■ Try it ■
An exact transcription of all the records is required, minus the images.

■ Data under study ■
┌──

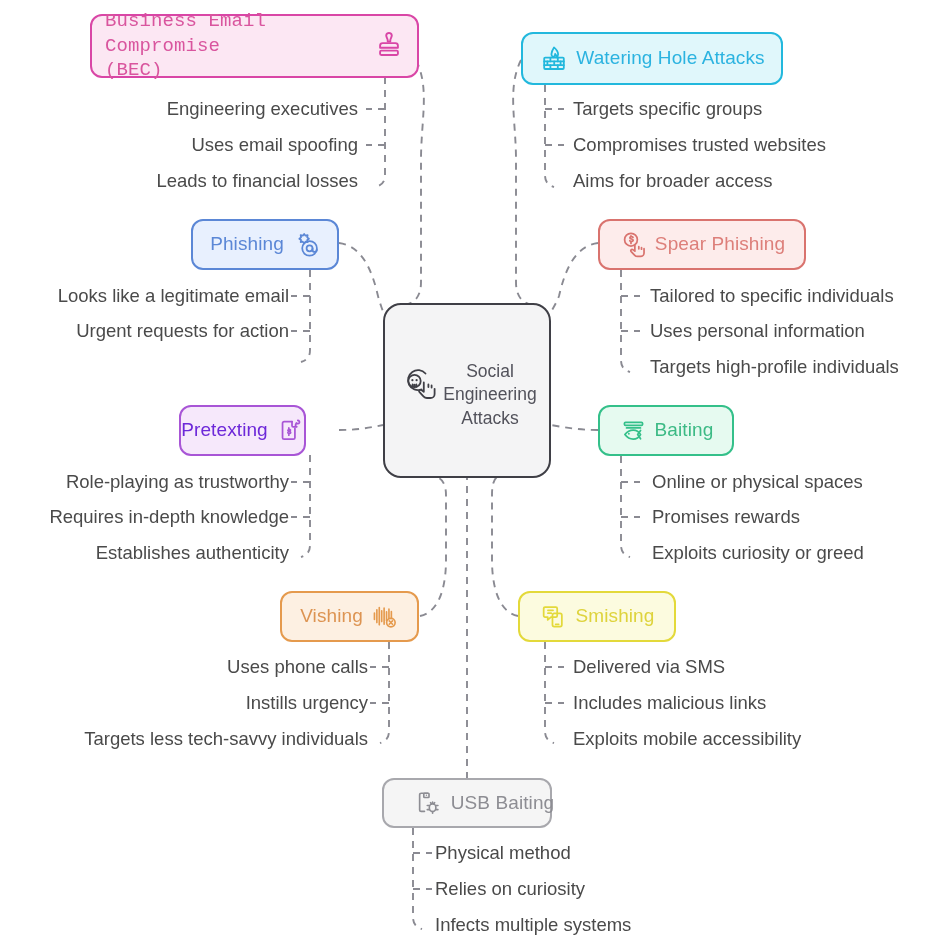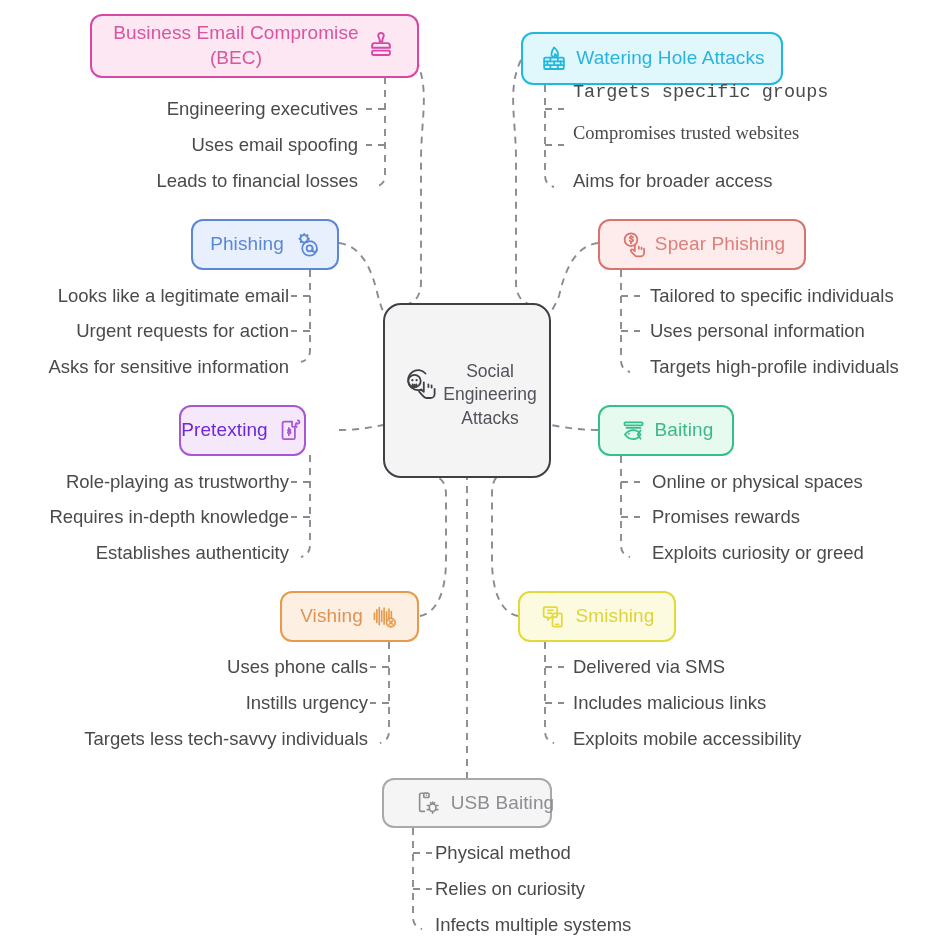--- a/index.html
+++ b/index.html
@@ -20,7 +20,7 @@
     padding:7px 13px;white-space:nowrap;
   }
   .node .lbl{white-space:nowrap;}
-  .node.multiline{white-space:normal;text-align:center;line-height:1.3;}
+  .node.multiline{white-space:normal;text-align:left;line-height:1.3;font-family:Liberation Mono, monospace;}
   .node.multiline .lbl{white-space:normal;}
   .node svg{display:block;flex:none;}
 

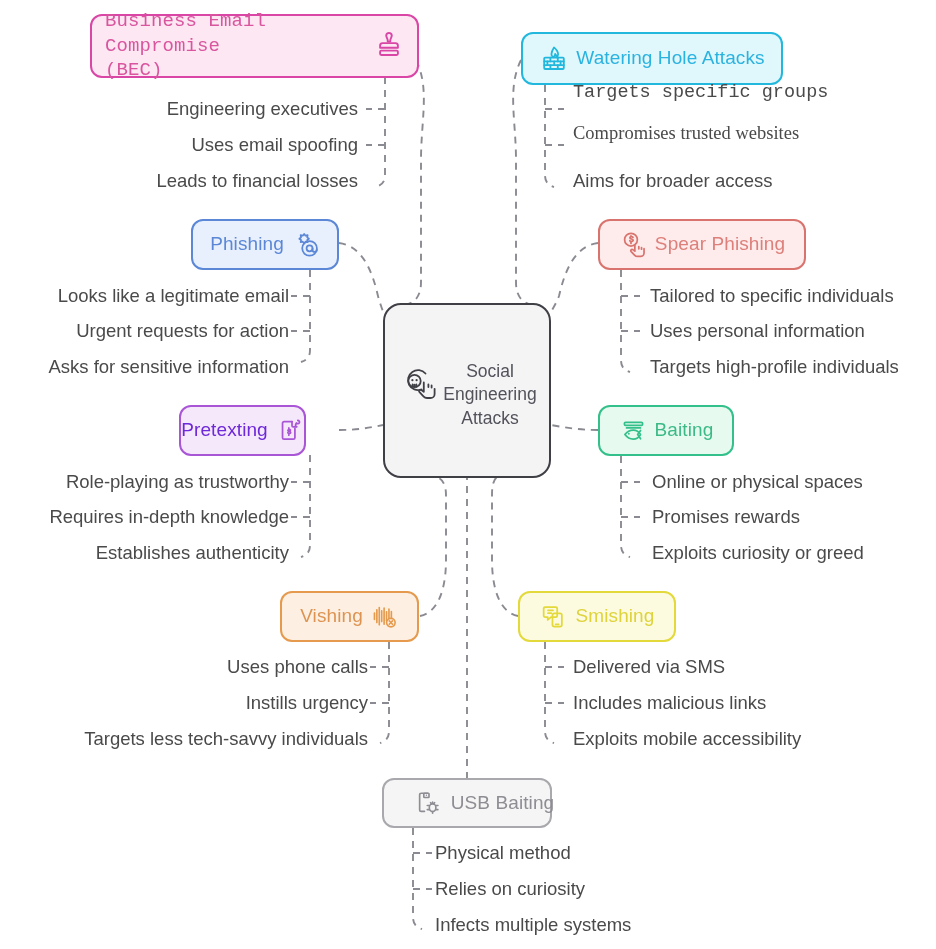--- a/index.html
+++ b/index.html
@@ -152,7 +152,7 @@
     </span>
     <span class="lbl">Watering Hole Attacks</span>
   </div>
-  <div class="leaf l" style="left:573px;top:84px;font-family:Liberation Mono, monospace;">Targets specific groups</div>
+  <div class="leaf l" style="left:573px;top:100px;">Targets specific groups</div>
   <div class="leaf l" style="left:573px;top:124px;font-family:Liberation Serif, serif;">Compromises trusted websites</div>
   <div class="leaf l" style="left:573px;top:172px;">Aims for broader access</div>
 

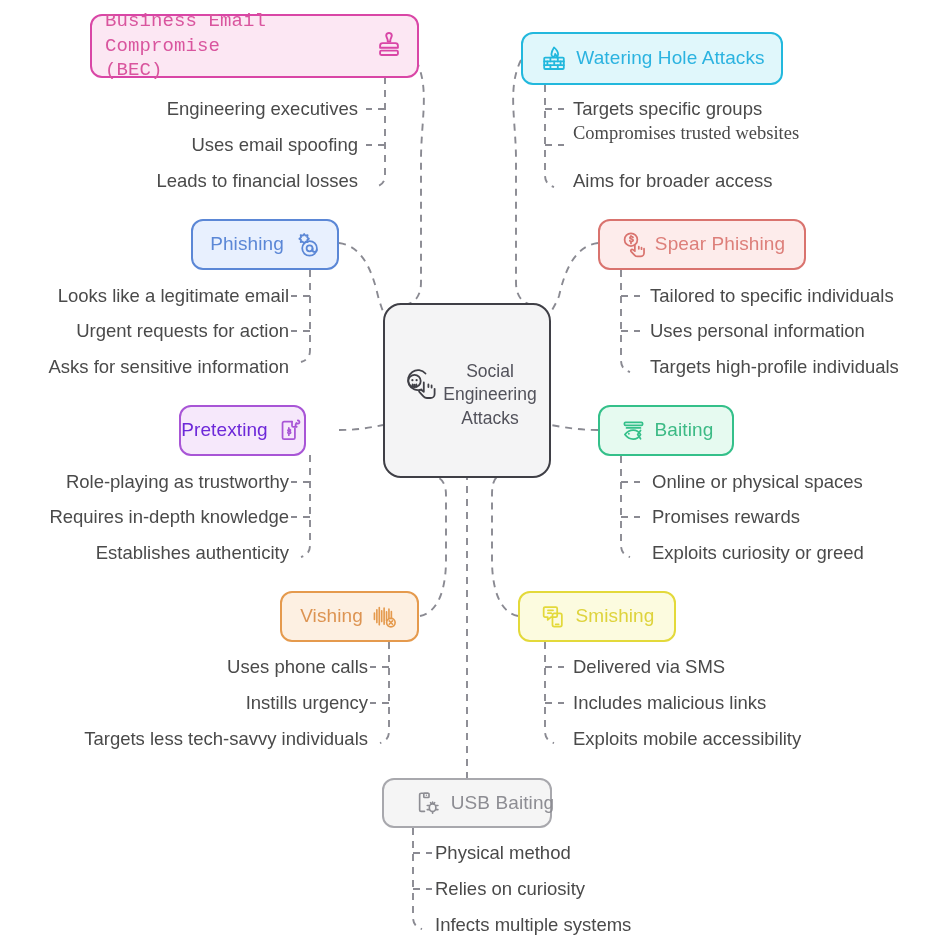--- a/index.html
+++ b/index.html
@@ -153,7 +153,7 @@
     <span class="lbl">Watering Hole Attacks</span>
   </div>
   <div class="leaf l" style="left:573px;top:100px;">Targets specific groups</div>
-  <div class="leaf l" style="left:573px;top:124px;font-family:Liberation Serif, serif;">Compromises trusted websites</div>
+  <div class="leaf l" style="left:573px;top:136px;">Compromises trusted websites</div>
   <div class="leaf l" style="left:573px;top:172px;">Aims for broader access</div>
 
   <div class="node" style="left:191px;top:219px;width:148px;height:51px;background:#e8f0fe;border-color:#5b87d6;color:#5b87d6;">

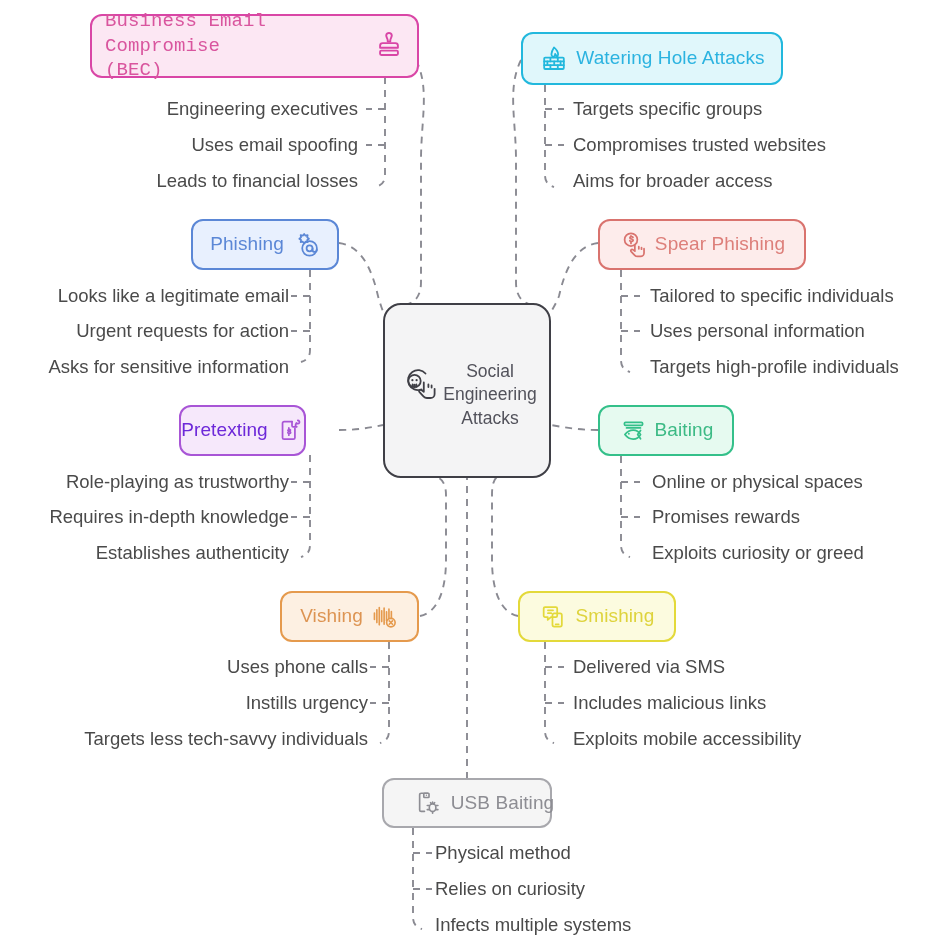--- a/index.html
+++ b/index.html
@@ -169,7 +169,6 @@
   </div>
   <div class="leaf r" style="right:647px;top:287px;">Looks like a legitimate email</div>
   <div class="leaf r" style="right:647px;top:322px;">Urgent requests for action</div>
-  <div class="leaf r" style="right:647px;top:358px;">Asks for sensitive information</div>
 
   <div class="node" style="left:598px;top:219px;width:208px;height:51px;background:#fdeceb;border-color:#d9736e;color:#dd7f7a;">
     <span>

└──

■ Solution for this task ■
--- a/index.html
+++ b/index.html
@@ -20,7 +20,7 @@
     padding:7px 13px;white-space:nowrap;
   }
   .node .lbl{white-space:nowrap;}
-  .node.multiline{white-space:normal;text-align:center;line-height:1.3;}
+  .node.multiline{white-space:normal;text-align:left;line-height:1.3;font-family:Liberation Mono, monospace;}
   .node.multiline .lbl{white-space:normal;}
   .node svg{display:block;flex:none;}
 

--- a/index.html
+++ b/index.html
@@ -152,7 +152,7 @@
     </span>
     <span class="lbl">Watering Hole Attacks</span>
   </div>
-  <div class="leaf l" style="left:573px;top:84px;font-family:Liberation Mono, monospace;">Targets specific groups</div>
+  <div class="leaf l" style="left:573px;top:100px;">Targets specific groups</div>
   <div class="leaf l" style="left:573px;top:124px;font-family:Liberation Serif, serif;">Compromises trusted websites</div>
   <div class="leaf l" style="left:573px;top:172px;">Aims for broader access</div>
 

--- a/index.html
+++ b/index.html
@@ -153,7 +153,7 @@
     <span class="lbl">Watering Hole Attacks</span>
   </div>
   <div class="leaf l" style="left:573px;top:100px;">Targets specific groups</div>
-  <div class="leaf l" style="left:573px;top:124px;font-family:Liberation Serif, serif;">Compromises trusted websites</div>
+  <div class="leaf l" style="left:573px;top:136px;">Compromises trusted websites</div>
   <div class="leaf l" style="left:573px;top:172px;">Aims for broader access</div>
 
   <div class="node" style="left:191px;top:219px;width:148px;height:51px;background:#e8f0fe;border-color:#5b87d6;color:#5b87d6;">

--- a/index.html
+++ b/index.html
@@ -169,7 +169,6 @@
   </div>
   <div class="leaf r" style="right:647px;top:287px;">Looks like a legitimate email</div>
   <div class="leaf r" style="right:647px;top:322px;">Urgent requests for action</div>
-  <div class="leaf r" style="right:647px;top:358px;">Asks for sensitive information</div>
 
   <div class="node" style="left:598px;top:219px;width:208px;height:51px;background:#fdeceb;border-color:#d9736e;color:#dd7f7a;">
     <span>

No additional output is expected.